All my tivos are wired, but I do have a wireless laptop and can stream SD shows to it no problem.

I can manually change the tcp window on my Wireless Access Point and on the bridge Receiver. Both are set to 1500, which is supposedly the "best" for the Windows environment. The PC's all seem to like it. I have no idea if this works well with TiVo packets.

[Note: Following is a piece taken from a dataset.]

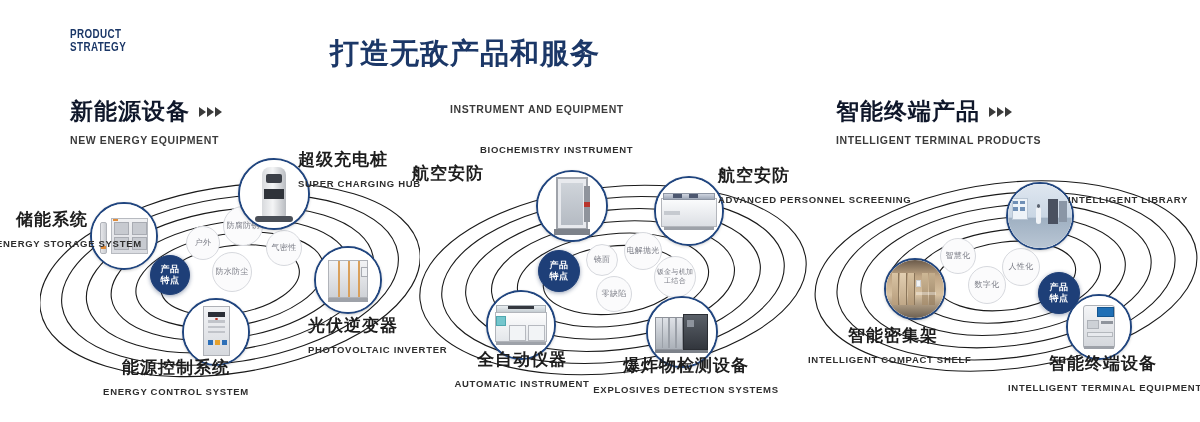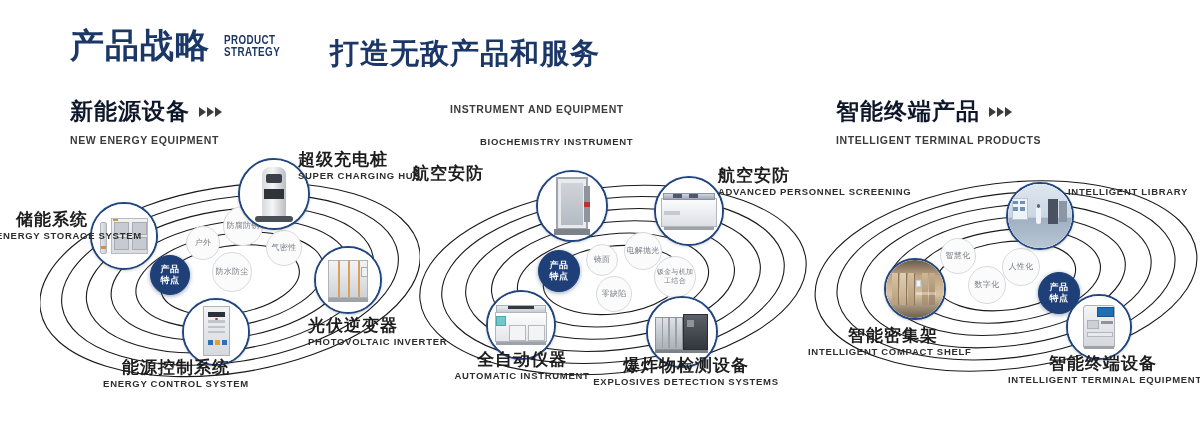"产品战略" div.hdr-cn { html: <div>产品战略</div> -> none }
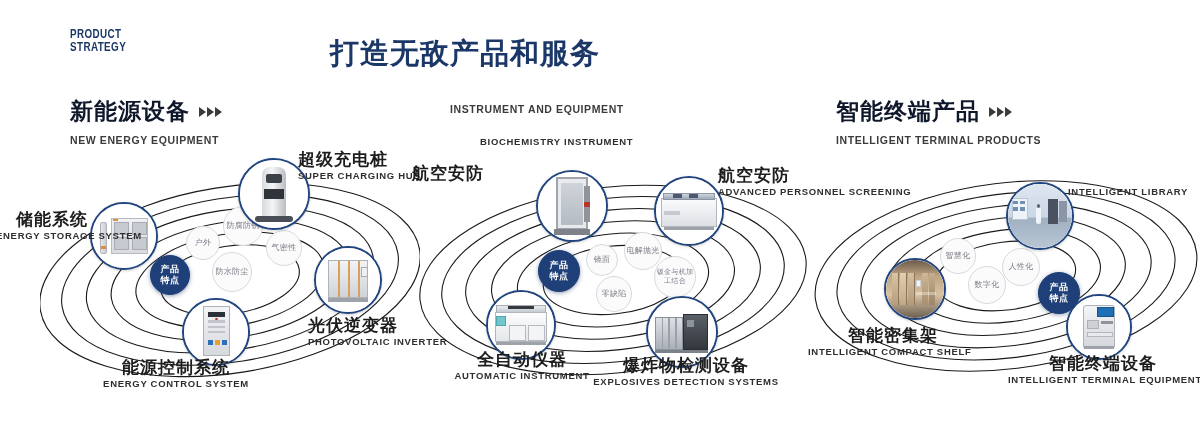"BIOCHEMISTRY INSTRUMENT" .nlabel .en { margin-top: 0 -> 8px }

It MUST be dropped packets, but I don't know why my Wireless network is dropping *only* the TiVo packets. I do believe I'm using the 2.4.27 backport drivers, but I do not know how to adjust the pause frame settings.

Have any ideas?

--Robert

jonbig
06-24-2005, 03:31 PM
I can manually change the tcp window on my Wireless Access Point and on the bridge Receiver. Both are set to 1500, which is supposedly the "best" for the Windows environment. The PC's all seem to like it. I have no idea if this works well with TiVo packets.

Err, you're mixing your terminology. What you are referring to is the MTU (maximum transmission unit), not the TCP window. The TCP window settings only matter on the two endpoint computers that talk to each other (although the speed could be adversely affected by a lack of buffer space on bridges/routers and the like in between).

rbivins
06-25-2005, 05:41 AM
Err, you're mixing your terminology. What you are referring to is the MTU (maximum transmission unit), not the TCP window. The TCP window settings only matter on the two endpoint computers that talk to each other (although the speed could be adversely affected by a lack of buffer space on bridges/routers and the like in between).

You are correct. I've probably got to figure out how to modify that setting. I think my problem is inefficiency of my wireless network coupled by the fact that the client I'm using is two Wi-Fi links from my TiVo:

Tivo -> USB Ethernet Adapter -> Ethernet-to-Wireless bridge -> Wireless Access Point -> Wireless PCI Network Card -> Laptop.

And, since these two links travel through one access point, whatever inefficiency is probably doubled.

The stream works real well if the laptop is in the same room as the Access Point and the Bridge. But, of course, the signal is loud when everything is in the same room. Plus, that sort of defeats the purpose of having WiFi in the first place.